In A Tiny Feast, Adrian explores the tragedy involved with the loss of a loved one to highlight the
oppressive experience associated with death. After graduating from the Writers’ Workshop, Adrian
entered medical school and worked as a pediatrician where his stories were used to convey the
experiences he had with medicine and death. From the onset, the two main characters “Titania” and
“Oberon”, the fairy queen and king, is an allusion to Shakespeare’s Midsummer Night’s dream that
draws upon the magical unrealistic nature of that world to juxtapose the tragic reality of the illness
their child suffers from. Adrian presents these two contrasting worlds to parallel the psychological
progress the parents have to go through. With reference to Knapp and Hansen’s Helping the parents
of children leukemia, the first stage of anticipatory mourning is denial. The parents are in such a state
of shock that they have not accepted reality as it is which is shown through Adrian’s portrayal of the
fantasy world. When these faeries talk to human, the juxtaposition in ‘everything was filtered
through the… normalising glamour’, demonstrates the parents’ isolation as they are able to
communicate no more effectively with someone than a faerie is able to communicate with a human.
Thus, Adrian explicates the relationship between the denial of losing someone and the undeniable
reality of death.

Adrian provides further examination into the final stages of “anticipatory mourning” to demonstrate
the inevitable occurrence of death in the human experience. Eventually the parents begin to accept
reality which is shown by the gradual disappearance of illusions and magic. When entering the
hospital ward, Titania’s disgusted tone “the ward was almost the ugliest place she had ever seen”
highlights the growing emphasis on the reality and the gradual disappearance of the magical world
that served the purpose to help the parents avoid the truth about the illness. “The glamour… now in
tatters”, they begin to act more like human parents than fairies, “pushing the pole” when taking a
walk with their child while “adjusting his mask”, addressing to their child’s immediate concerns
rather than hiding behind the illusion where everything is perfect. The supportive attitude of the
parents as a result of embracing reality, is catered towards their ‘Boy’ who is constantly begging for
“just one little feast” but cannot consume food anymore. The oxymoron creates a sense of contrast
between the imaginary world and the stark reality of the child’s condition. Both parents prepare
together taking “a long time” to make a tiny feast but is not more tangible than an imagined dinner.

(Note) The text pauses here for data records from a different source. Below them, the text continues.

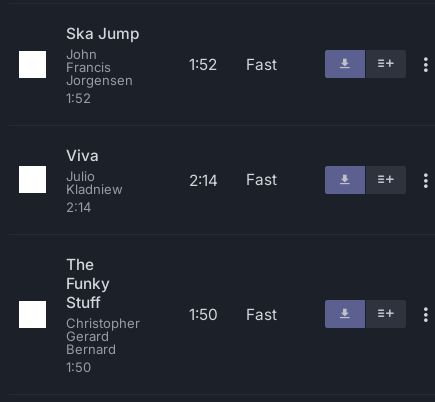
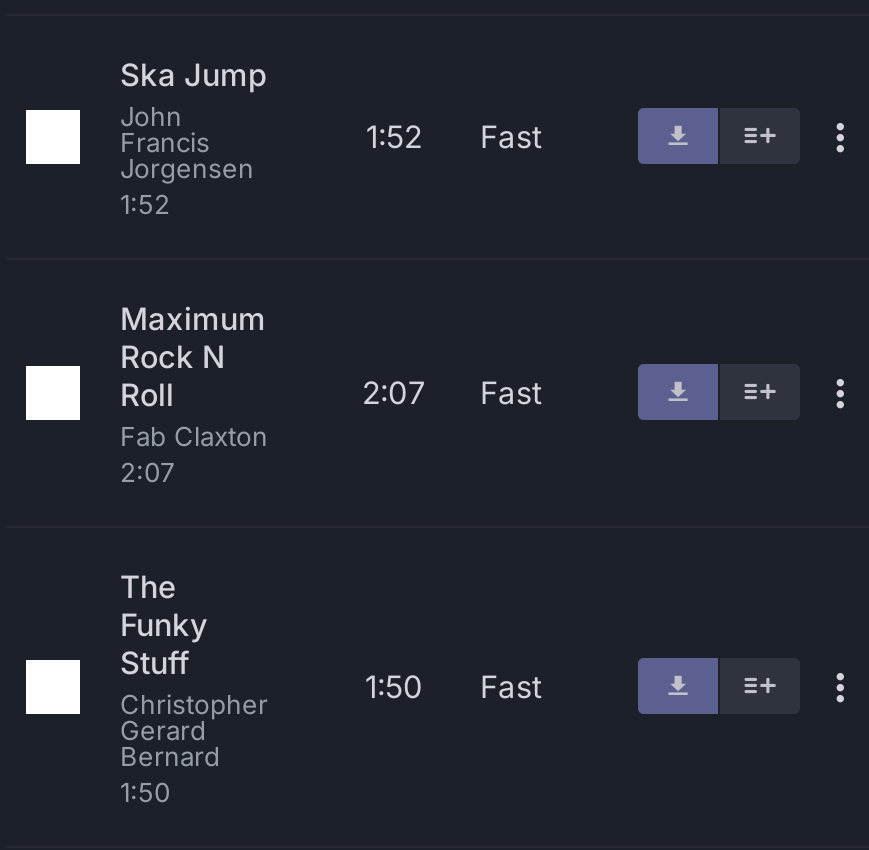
- Viva
- Julio
- Kladniew
- 2:14
+ Maximum
+ Rock N
+ Roll
+ Fab Claxton
+ 2:07

- 2:14 Fast
+ 2:07 Fast
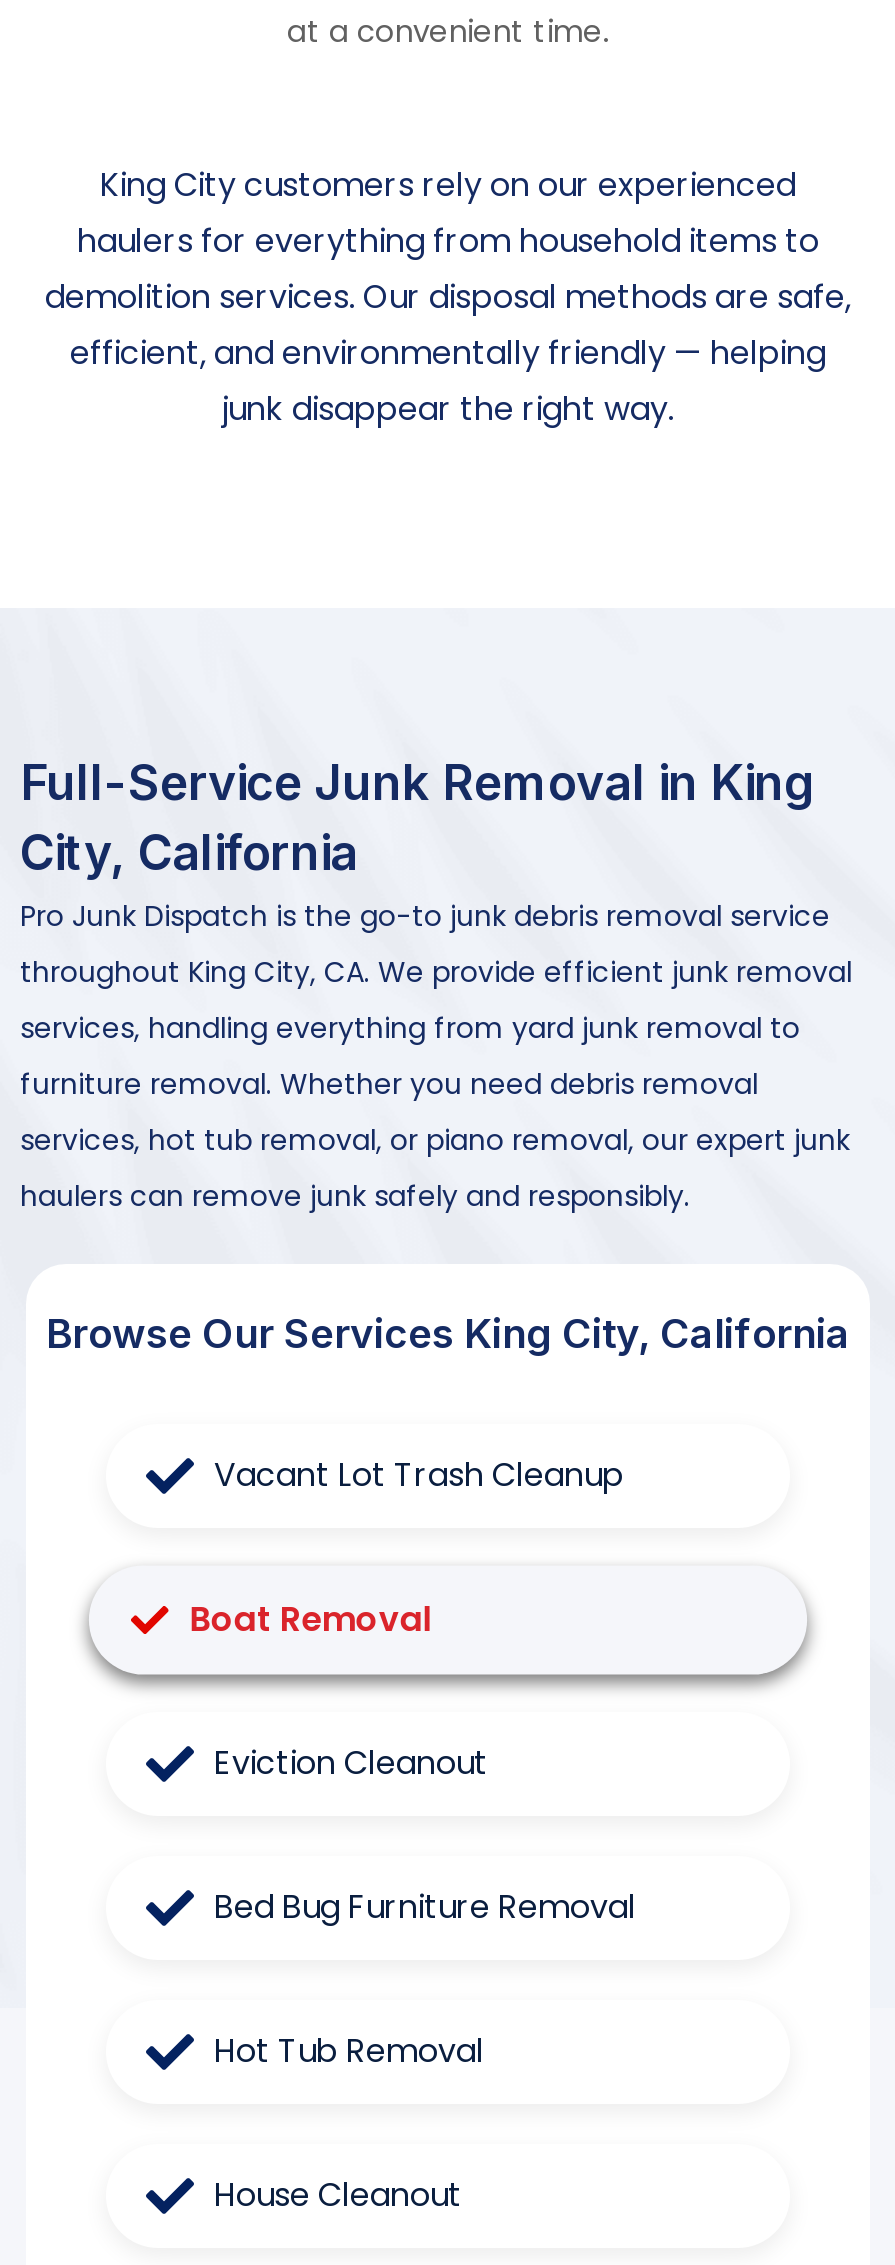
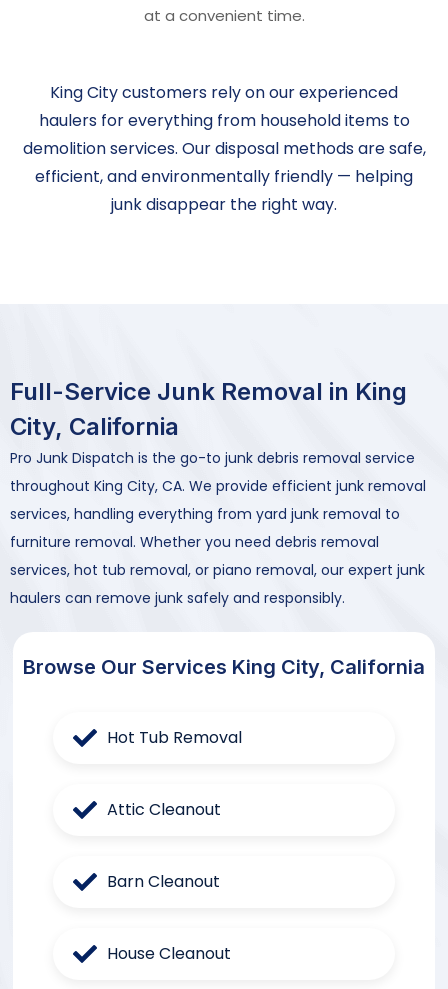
- Vacant Lot Trash Cleanup
- Boat Removal
- Eviction Cleanout
- Bed Bug Furniture Removal

moved up: Hot Tub Removal

+ Attic Cleanout
+ Barn Cleanout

Nonetheless, the emphasis is rather on the time the parents spend together with their child, having
accepted the circumstances they are in. However, despite all the care the parents provided and
“everything mortally possible [done] to save him”, the boy still dies. Thus, Adrian demonstrates the
debilitating impacts that is accompanied with the inevitability of death.

Adrian expresses, from his experiences, the inherent nature of death as part of the human condition.
Through A Little Feast, the use of supernatural elements provides unique insight and conveys a new
perspective on important issues that allow Adrian to put forward his views of the traumatic journey
humans have to face against the overwhelming inevitability of death in the human experience.